### Problem details
At the line with "Lira Clinical MYSTIQ", start repeating the data, and continue line by line through the final line, exactly.
╔══
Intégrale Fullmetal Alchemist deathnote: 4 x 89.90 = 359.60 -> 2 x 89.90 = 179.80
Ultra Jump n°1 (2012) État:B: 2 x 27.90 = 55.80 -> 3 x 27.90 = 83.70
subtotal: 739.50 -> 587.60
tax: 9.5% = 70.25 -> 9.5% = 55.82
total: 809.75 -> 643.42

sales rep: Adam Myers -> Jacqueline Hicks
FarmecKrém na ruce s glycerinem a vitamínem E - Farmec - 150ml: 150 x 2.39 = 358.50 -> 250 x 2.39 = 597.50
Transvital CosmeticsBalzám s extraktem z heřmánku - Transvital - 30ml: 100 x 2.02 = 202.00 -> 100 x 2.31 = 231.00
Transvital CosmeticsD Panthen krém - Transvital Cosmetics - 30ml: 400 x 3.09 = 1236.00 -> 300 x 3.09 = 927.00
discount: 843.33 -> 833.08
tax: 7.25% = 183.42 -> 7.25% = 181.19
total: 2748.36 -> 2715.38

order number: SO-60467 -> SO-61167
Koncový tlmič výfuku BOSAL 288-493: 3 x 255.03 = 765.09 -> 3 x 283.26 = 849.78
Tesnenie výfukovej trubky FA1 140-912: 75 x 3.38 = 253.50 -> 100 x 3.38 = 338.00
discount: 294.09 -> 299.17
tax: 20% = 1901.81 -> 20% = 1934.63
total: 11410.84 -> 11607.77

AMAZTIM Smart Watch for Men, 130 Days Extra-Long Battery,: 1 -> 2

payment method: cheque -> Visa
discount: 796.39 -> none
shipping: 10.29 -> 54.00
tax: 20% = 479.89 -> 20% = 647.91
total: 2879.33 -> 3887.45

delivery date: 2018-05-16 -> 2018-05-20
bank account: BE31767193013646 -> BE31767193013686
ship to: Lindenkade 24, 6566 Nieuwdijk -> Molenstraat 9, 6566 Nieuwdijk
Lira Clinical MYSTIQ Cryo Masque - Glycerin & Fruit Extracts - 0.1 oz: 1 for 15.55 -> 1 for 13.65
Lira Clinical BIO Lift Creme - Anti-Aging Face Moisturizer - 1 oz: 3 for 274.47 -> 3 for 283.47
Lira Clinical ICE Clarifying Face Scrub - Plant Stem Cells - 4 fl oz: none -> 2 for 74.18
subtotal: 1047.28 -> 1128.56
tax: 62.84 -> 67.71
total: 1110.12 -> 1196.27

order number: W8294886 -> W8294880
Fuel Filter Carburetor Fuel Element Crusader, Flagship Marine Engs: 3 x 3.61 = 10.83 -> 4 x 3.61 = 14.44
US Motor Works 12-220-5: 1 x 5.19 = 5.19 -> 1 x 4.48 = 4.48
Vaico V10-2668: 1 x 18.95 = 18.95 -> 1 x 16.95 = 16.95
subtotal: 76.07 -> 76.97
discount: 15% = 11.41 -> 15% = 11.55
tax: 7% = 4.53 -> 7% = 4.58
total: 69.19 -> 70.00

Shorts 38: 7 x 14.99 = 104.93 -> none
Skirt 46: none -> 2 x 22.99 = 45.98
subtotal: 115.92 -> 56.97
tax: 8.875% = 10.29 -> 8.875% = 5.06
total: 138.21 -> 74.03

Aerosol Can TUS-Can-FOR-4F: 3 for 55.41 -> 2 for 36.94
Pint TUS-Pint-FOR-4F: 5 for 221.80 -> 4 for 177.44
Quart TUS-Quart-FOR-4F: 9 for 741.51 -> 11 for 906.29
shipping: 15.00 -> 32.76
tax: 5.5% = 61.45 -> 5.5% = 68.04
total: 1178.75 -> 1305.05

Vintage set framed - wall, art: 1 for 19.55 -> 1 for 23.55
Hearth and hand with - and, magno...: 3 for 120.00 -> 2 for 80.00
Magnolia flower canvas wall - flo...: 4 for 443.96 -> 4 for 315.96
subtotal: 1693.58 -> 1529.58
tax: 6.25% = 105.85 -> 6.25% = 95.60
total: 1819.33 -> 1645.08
╚══
### Final answer
Lira Clinical MYSTIQ Cryo Masque - Glycerin & Fruit Extracts - 0.1 oz: 1 for 15.55 -> 1 for 13.65
Lira Clinical BIO Lift Creme - Anti-Aging Face Moisturizer - 1 oz: 3 for 274.47 -> 3 for 283.47
Lira Clinical ICE Clarifying Face Scrub - Plant Stem Cells - 4 fl oz: none -> 2 for 74.18
subtotal: 1047.28 -> 1128.56
tax: 62.84 -> 67.71
total: 1110.12 -> 1196.27

order number: W8294886 -> W8294880
Fuel Filter Carburetor Fuel Element Crusader, Flagship Marine Engs: 3 x 3.61 = 10.83 -> 4 x 3.61 = 14.44
US Motor Works 12-220-5: 1 x 5.19 = 5.19 -> 1 x 4.48 = 4.48
Vaico V10-2668: 1 x 18.95 = 18.95 -> 1 x 16.95 = 16.95
subtotal: 76.07 -> 76.97
discount: 15% = 11.41 -> 15% = 11.55
tax: 7% = 4.53 -> 7% = 4.58
total: 69.19 -> 70.00

Shorts 38: 7 x 14.99 = 104.93 -> none
Skirt 46: none -> 2 x 22.99 = 45.98
subtotal: 115.92 -> 56.97
tax: 8.875% = 10.29 -> 8.875% = 5.06
total: 138.21 -> 74.03

Aerosol Can TUS-Can-FOR-4F: 3 for 55.41 -> 2 for 36.94
Pint TUS-Pint-FOR-4F: 5 for 221.80 -> 4 for 177.44
Quart TUS-Quart-FOR-4F: 9 for 741.51 -> 11 for 906.29
shipping: 15.00 -> 32.76
tax: 5.5% = 61.45 -> 5.5% = 68.04
total: 1178.75 -> 1305.05

Vintage set framed - wall, art: 1 for 19.55 -> 1 for 23.55
Hearth and hand with - and, magno...: 3 for 120.00 -> 2 for 80.00
Magnolia flower canvas wall - flo...: 4 for 443.96 -> 4 for 315.96
subtotal: 1693.58 -> 1529.58
tax: 6.25% = 105.85 -> 6.25% = 95.60
total: 1819.33 -> 1645.08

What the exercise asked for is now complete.